OPINIóN
Actualizado 21/01/2014
José Amador Martín

La idea de recorrer las calles hasta llegar a los rincones recoletos  de la ciudad es la   de hacer un viaje interior. Salamanca es una ciudad interior por el carácter de sus  moradores, la  intimidad de sus calles, el aire de ciudad ilustrada. Aquí el exterior es el resultado del interior.

Los elementos arquitectónicos  son la luz y la sombra, el muro y el espacio. El  ordenamiento es la jerarquía de los fines, la clasificación de las intenciones.
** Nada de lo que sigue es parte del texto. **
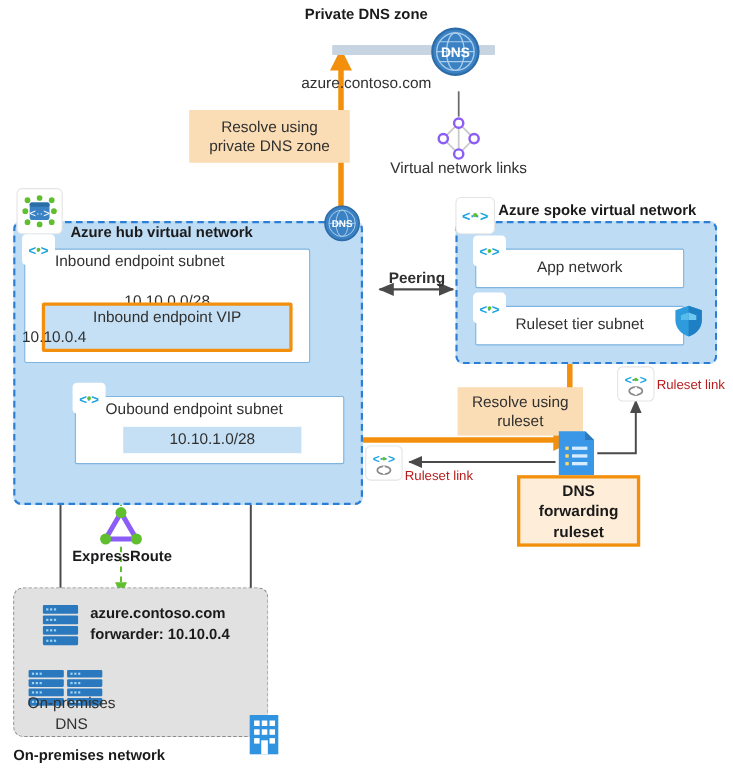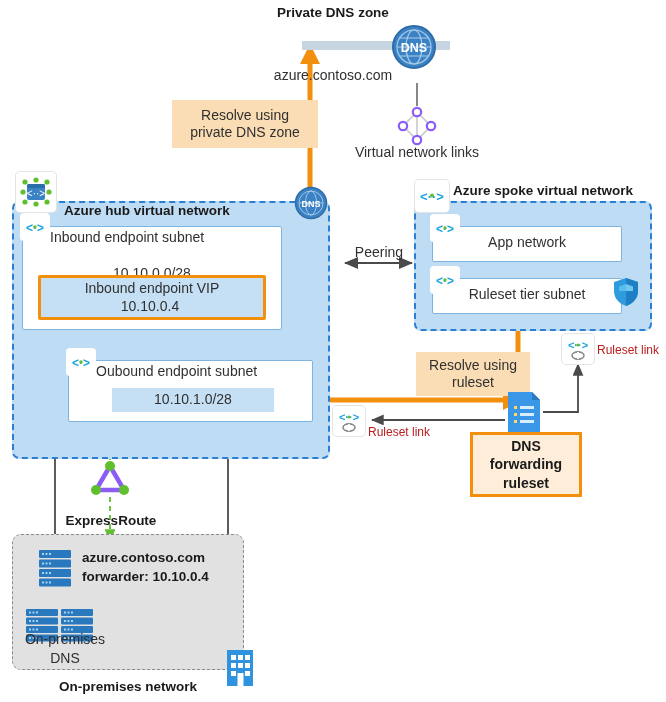"Peering" div.abs { font-weight: none -> bold }
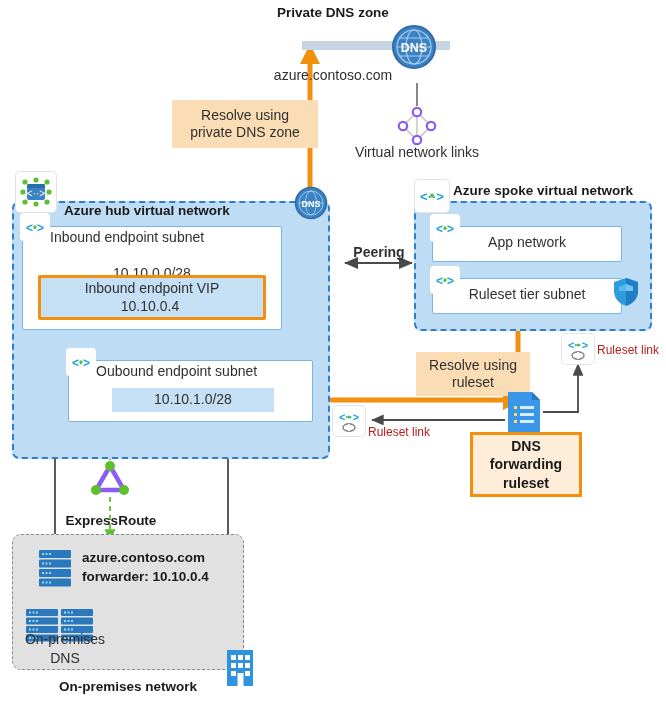"10.10.0.4" div.abs { left: 36px -> 20px; text-align: center -> none }
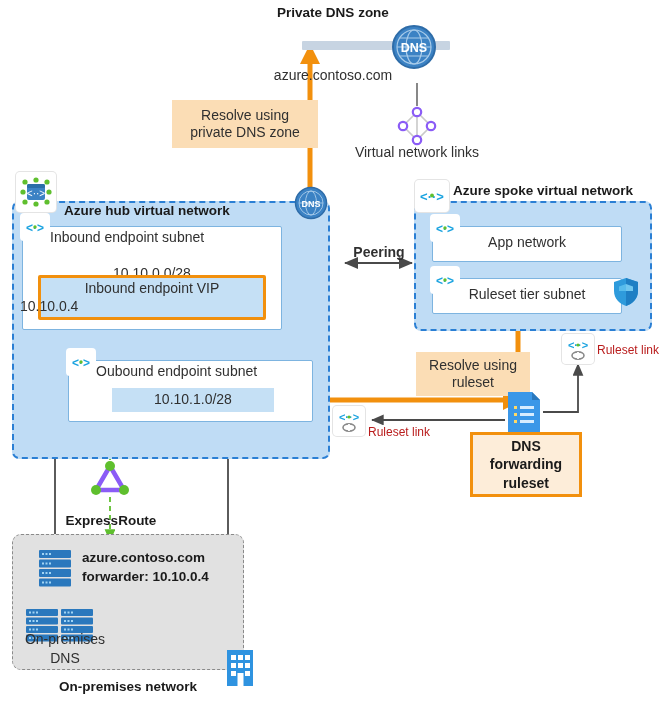"ExpressRoute" div.abs { margin-top: 15px -> none }
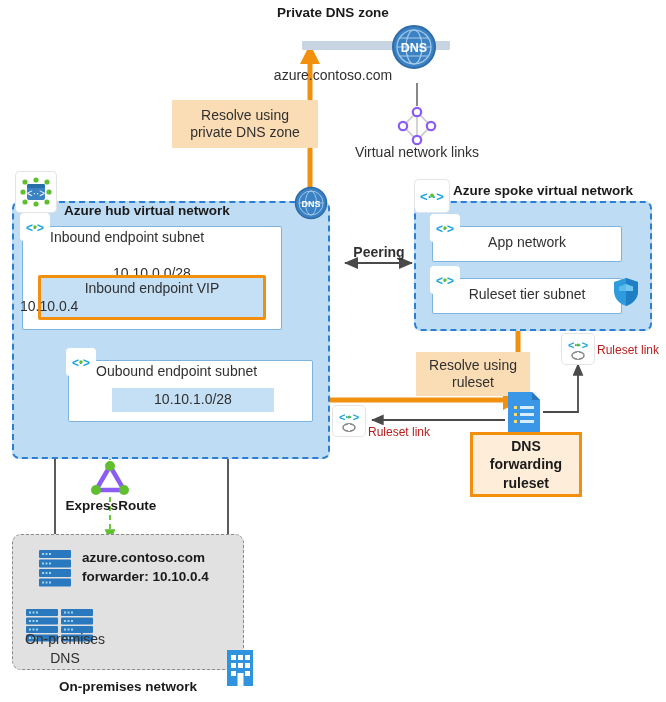"On-premises network" div.abs { text-align: center -> left }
Con la lentitud que transcurre el infinito, la mirada,  llena de luz,  golpea la piedra como  un destello de lo sagrado. El lugar es una página de piedra luminosa, abierta a  las manos y a los ojos de los que quieren penetrar en sus secretos. Recinto de la memoria, lugar para el abrazo con don Miguel, de mirada silenciosa atravesada por el tiempo que en el devenir cotidiano es  huella de lo eterno, memoria de  las noches y los días. Ciudad del tiempo, resplandeciente crisol donde cada cual  refiere su hermosura y  encuentra la luz que la ilumina.

¿Acaso las almas han trocado su aliento en nuevas voces y  nuevos silencios? ¿O acaso están los pájaros perdidos en este paraíso?

Lo efímero y lo eterno, la luz y la sombra, el muro y el espacio asoman como símbolo  de un instante interior eternizado.

Albergarse entre estos muros de piedra, es entregarse a percibir el mundo, a soñarlo con el ligero rumor de soles y de estrellas, de recuerdos sin fin, es percibirla  en el sueño de la ciudad inventada, no en la ciudad de los libros, sino en la ciudad intuida más allá de nosotros mismos.